Rebellious Magazine's Feminist Agenda - The Hollow Half: A Memoir of Bodies and Borders by Sarah Aziza

The Hollow Half: A Memoir of Bodies and Borders by Sarah Aziza

Thursday, May 22, 2025

7:00 PM - 8:30 PM CDT

Be the first to attend this event.

Event Description

We are honored to host Sarah Aziza for an event celebrating The Hollow Half: A Memoir of Bodies and Borders. For this event, Sarah will be joined in conversation by Eman Abdelhadi.

Please note: This event is free to attend, but registration is required. Masks are required for our in-person events.

A brush with death. An ancestral haunting. A century of family secrets. Sarah Aziza’s searing, genre-bending memoir traces three generations of diasporic Palestinians from Gaza to the Midwest to New York City—and back

“You were dead, Sarah, you were dead.” In October 2019, Sarah Aziza, daughter and granddaughter of Gazan refugees, is narrowly saved after being hospitalized for an eating disorder. The doctors revive her body, but it is no simple thing to return to the land of the living. Aziza’s crisis is a rupture that brings both her ancestral and personal past into vivid presence.

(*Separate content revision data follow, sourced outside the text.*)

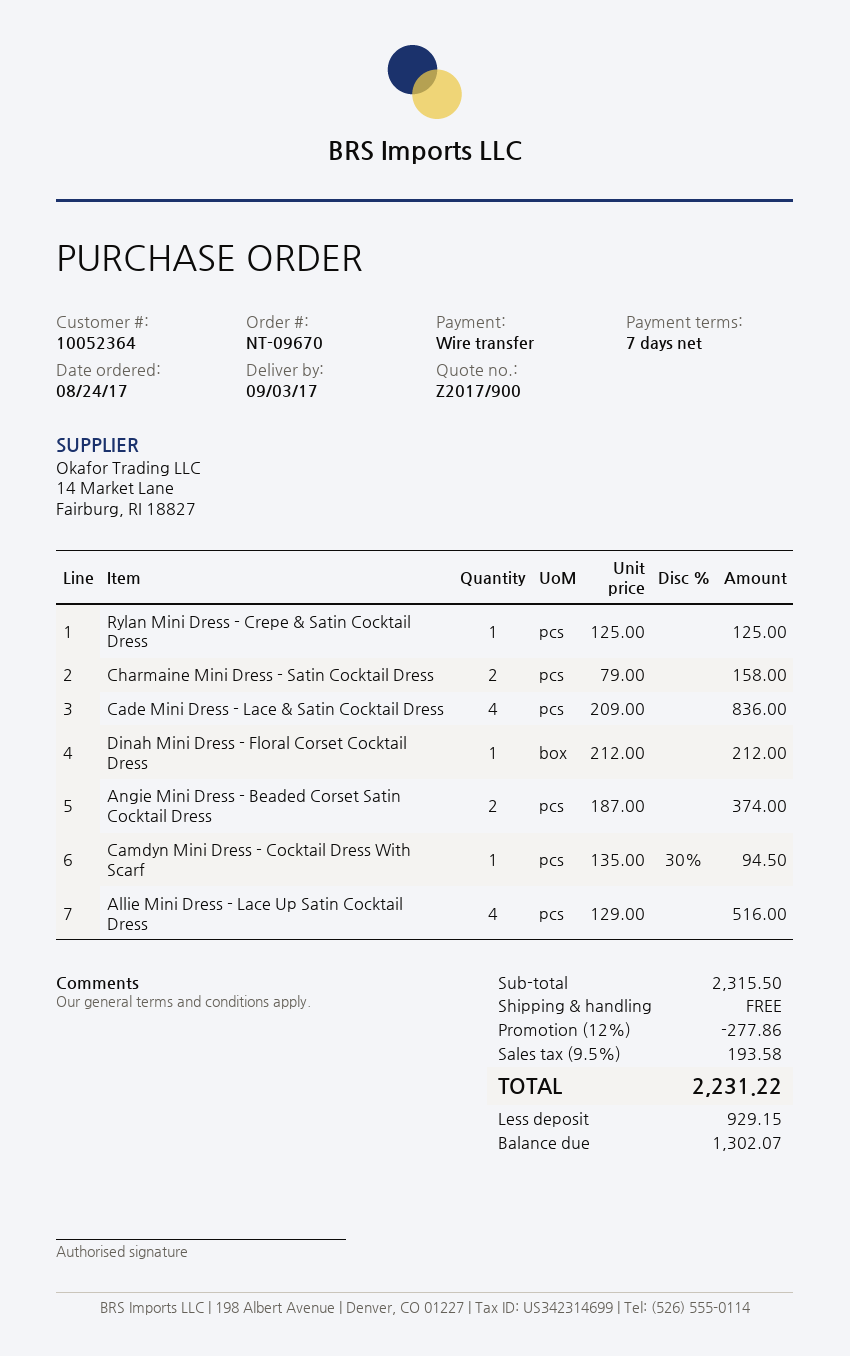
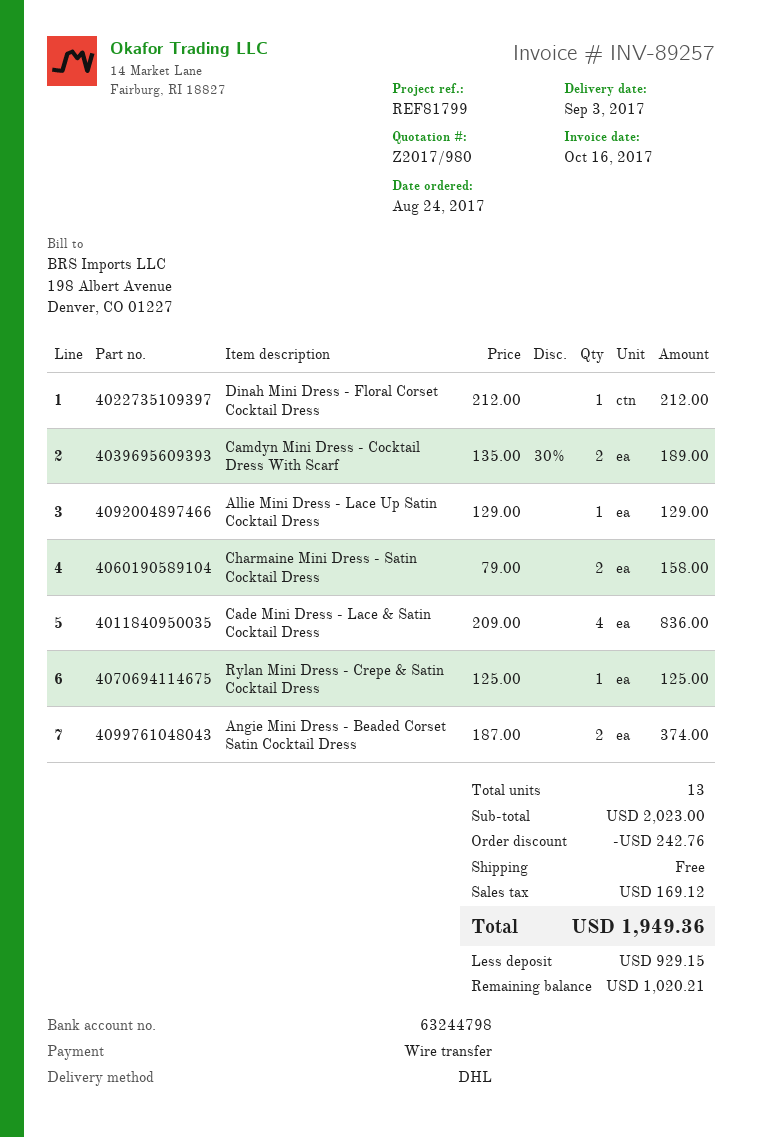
quote number: Z2017/900 -> Z2017/980
Camdyn Mini Dress - Cocktail Dress With Scarf: 1 x 135.00 - 30% = 94.50 -> 2 x 135.00 - 30% = 189.00
Allie Mini Dress - Lace Up Satin Cocktail Dress: 4 x 129.00 = 516.00 -> 1 x 129.00 = 129.00
subtotal: 2315.50 -> 2023.00
discount: 277.86 -> 242.76
tax: 193.58 -> 169.12
total: 2231.22 -> 1949.36
balance: 1302.07 -> 1020.21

The hauntings begin in the hospital cafeteria, when a mysterious incident summons the familiar voice of her deceased Palestinian grandmother.

In the months following, as she responds to a series of ghostly dreams, Aziza unearths family secrets that reveal the ways her own trauma and anorexia echo generations of violent Palestinian displacement and erasure—and how her fight to recover builds on a century of defiant survival and love. As she moves towards this legacy, Aziza learns to resist the forces of colonization, denial, and patriarchy both within and outside her.

Weaving timelines, languages, geographies, and genres, The Hollow Half probes the contradictions and contingencies that create “nation” and “history.” Blazing with honesty, urgency, and poetry, this stunning debut memoir is a fearless call to imagine both the self and the world anew.

SARAH AZIZA is a Palestinian American writer, translator, and artist with roots in ‘Ibdis and Deir al-Balah, Gaza. The recipient of a Fulbright fellowship and numerous grants from the Pulitzer Center for Crisis Reporting, she has lived and worked in Saudi Arabia, Algeria, Jordan, South Africa, the West Bank, and the United States. Her award-winning journalism, poetry, essays, and experimental nonfiction have appeared in The New Yorker, The Baffler, Harper’s Magazine, Mizna, Lux, The Washington Post, The Intercept, The Rumpus, NPR, The Margins, and The Nation, among other publications.

Eman Abdelhadi is an organizer, writer and scholar. She is assistant professor at the University of Chicago, where her research focuses on gender, migration and religion. Her academic work has appeared in Social Forces, Gender & Society, the British Journal of Sociology, and other outlets. She is also a columnist at In These Times magazine and co-author of the sci-fi novel: Everything for Everyone: An Oral History of the New York Commune, 2052-2072 (Common Notions Press, 2022). Abdelhadi organizes with Faculty and Staff for Justice in Palestine at UChicago, Scholars for Social Justice, Sociologists for Palestine, and other formations.

Accessibility: This event is hosted at the bookstore, which is a wheelchair accessible space. Masks are required. Seating is on a first-come, first-serve basis. We have dimmable, non-fluorescent lights. To request ASL interpretation for this event, please email by no later than 14 days before the event. For other questions or access needs, please email .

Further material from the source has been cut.